Avec le barème proposé, un salarié ayant moins de deux ans d’ancienneté ne pourrait prétendre qu’à une indemnisation maximale de 3 mois, tandis que celui qui aurait au moins 20 ans d’ancienneté ne pourrait prétendre qu’à 15 mois maximum. Ce qui, pour les salariés des grosses entreprises, représente tout de même un recul de 12 mois par rapport à ce que prévoyait la loi Macron.
En conséquence, nombre de salariés, à supposer qu’ils gagnent leur procès, risqueraient de dépenser plus que ce qu’ils obtiendraient, au premier rang desquels figureraient ceux qui ont les salaires les plus bas.
De ce fait, l’absence de cause réelle et sérieuse de licencier ne serait plus, dans de très nombreux cas, dénoncée. Nous risquerions alors d’assister à un retour à une situation équivalente à celle qui avait court avant 1973, où les employeurs pouvaient licencier discrétionnairement.
En clair, fixer des plafonnements aussi bas, conduirait à sécuriser les employeurs qui licencient abusivement tout en privant de leurs droits les salariés qui en seraient victimes.
– Du côté des autres organisations syndicales et patronales
Arguant du fait qu’ils avaient reçu trop tardivement l’avant-projet de loi El Khomri, la CGT et la CFTC ont refusé de s’exprimer sur le sujet.
FO et la CFE-CGC ont pris la parole, pour dénoncer, eux aussi, la perspective de mise en place des plafonnements.
L’UPA s’est félicité de la perspective d’un droit du travail plus lisible.
Le Medef a salué la perspective des plafonnements comme « un progrès pas encore abouti » estimant qu’il y avait encore trop d’exception à son application.
Sur les principes essentiels du droit du travail
Sur les deux articles sur lesquels nous étions consultés, nous avons rappelé que nous approuvions le fait que des principes essentiels soient ainsi inscrits en préambule au Code du travail, même si nous avons regretté qu’ils n’aient vocation à rentrer en application que dans 3 ans.
L’un de ces principes indique que « les litiges en matière de droit du travail sont portés devant une juridiction composée de juges qualifiés en droit du travail ». Nous avons, sur ce point, précisé que, pour les juges prud’hommes, l’énoncé d’un tel principe ne posait pas de difficulté particulière.
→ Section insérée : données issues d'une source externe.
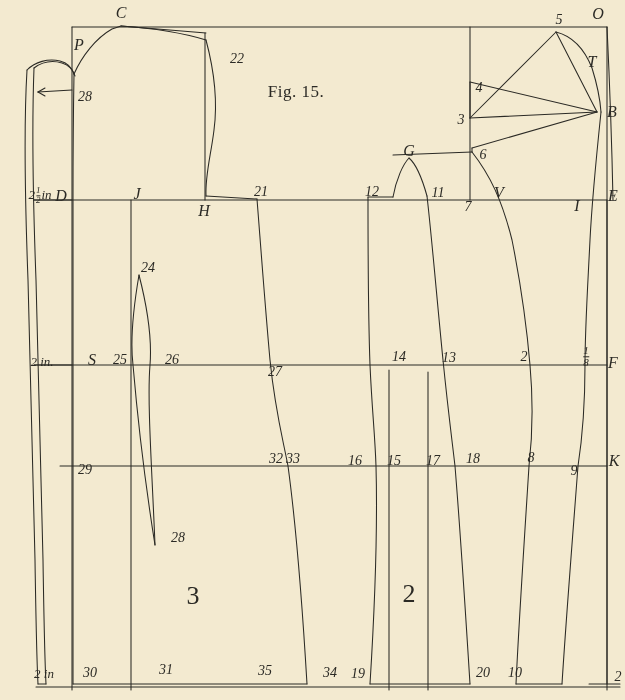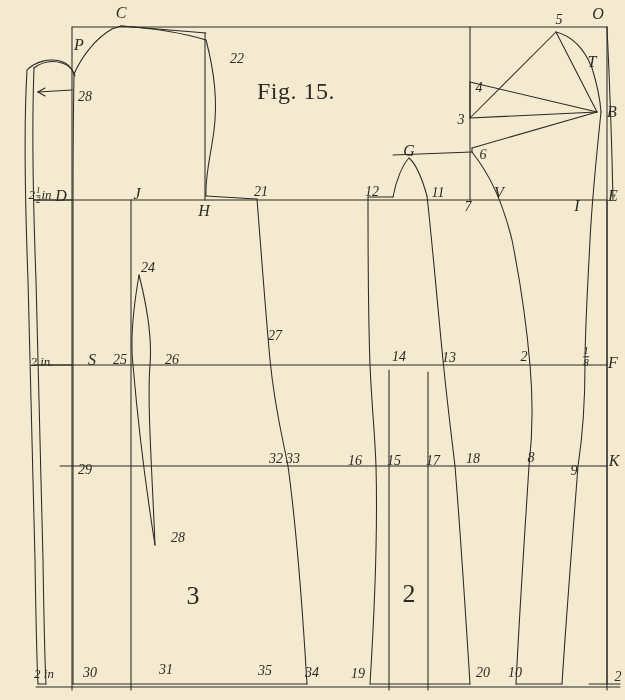--- a/index.html
+++ b/index.html
@@ -40,21 +40,21 @@
   }
   .lbl.bignum {
     font-size: 26px;
     font-style: normal;
   }
   .lbl.meas {
     font-style: italic;
     font-size: 13px;
   }
   .lbl.fig {
-    font-size: 24px;
+    font-size: 17px;
     font-style: normal;
     letter-spacing: 0.5px;
   }
   .frac {
     display: inline-block;
     vertical-align: middle;
     text-align: center;
     font-size: 9px;
     line-height: 1.02;
     margin: 0 1px;
@@ -181,38 +181,38 @@
   <div class="lbl num" style="left:483px; top:155px;">6</div>
   <div class="lbl num" style="left:85px; top:97px;">28</div>
   <div class="lbl num" style="left:237px; top:59px;">22</div>
   <div class="lbl num" style="left:261px; top:192px;">21</div>
   <div class="lbl num" style="left:372px; top:192px;">12</div>
   <div class="lbl num" style="left:438px; top:193px;">11</div>
   <div class="lbl num" style="left:468px; top:207px;">7</div>
   <div class="lbl num" style="left:148px; top:268px;">24</div>
   <div class="lbl num" style="left:120px; top:360px;">25</div>
   <div class="lbl num" style="left:172px; top:360px;">26</div>
-  <div class="lbl num" style="left:275px; top:336px;">27</div>
+  <div class="lbl num" style="left:275px; top:372px;">27</div>
   <div class="lbl num" style="left:399px; top:357px;">14</div>
   <div class="lbl num" style="left:449px; top:358px;">13</div>
   <div class="lbl num" style="left:524px; top:357px;">2</div>
   <div class="lbl num" style="left:85px; top:461px;margin-top:9px;">29</div>
   <div class="lbl num" style="left:251px; top:459px;margin-left:25px;">32</div>
   <div class="lbl num" style="left:293px; top:459px;">33</div>
   <div class="lbl num" style="left:355px; top:461px;">16</div>
   <div class="lbl num" style="left:394px; top:461px;">15</div>
   <div class="lbl num" style="left:433px; top:461px;">17</div>
   <div class="lbl num" style="left:473px; top:459px;">18</div>
   <div class="lbl num" style="left:531px; top:458px;">8</div>
   <div class="lbl num" style="left:574px; top:471px;">9</div>
   <div class="lbl num" style="left:178px; top:538px;font-style:italic;">28</div>
   <div class="lbl num" style="left:90px; top:673px;">30</div>
   <div class="lbl num" style="left:166px; top:670px;">31</div>
   <div class="lbl num" style="left:265px; top:671px;">35</div>
-  <div class="lbl num" style="left:312px; top:673px;">34</div>
+  <div class="lbl num" style="left:330px; top:673px;">34</div>
   <div class="lbl num" style="left:358px; top:674px;">19</div>
   <div class="lbl num" style="left:471px; top:673px;margin-left:12px;">20</div>
   <div class="lbl num" style="left:515px; top:673px;">10</div>
   <div class="lbl num" style="left:618px; top:677px;">2</div>
 
   <div class="lbl num" style="left:586px; top:357px;">
     <span class="frac" style="font-size:11px;">
       <span class="num">1</span><span class="den">8</span>
     </span>
   </div>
D’autant plus qu’ils seront bientôt astreints à une obligation de formation. En revanche, ce principe pose question pour les autres juridictions qui peuvent avoir à connaître de problématiques liées au droit du travail : tribunal d’instance, tribunal de grande instance mais aussi tribunal administratif. Ce qui interroge sur le chantier, en cours, de la constitution de pôles sociaux au sein des tribunaux de grande instance.
Sur les contentieux liés aux refus de départ en congé par l’employeur
Le Code du travail prévoit actuellement, pour certains types de congé, une voie de recours bien précise en cas de refus de l’employeur. Il s’agit d’une saisine directe du bureau de jugement (afin qu’une décision puisse être rapidement rendue).
L’avant-projet de loi El Khomri tend à harmoniser les choses en étendant ce droit à recours à l’ensemble des congés. Nous avons approuvé la perspective d’une telle évolution qui est, par nature, favorable au salarié. Nous avons cependant regretté que seul le rejet de la demande soit ouvert à contestation judiciaire, et non les modalités de l’acceptation qui peuvent, en elles-mêmes, ne pas convenir au salarié.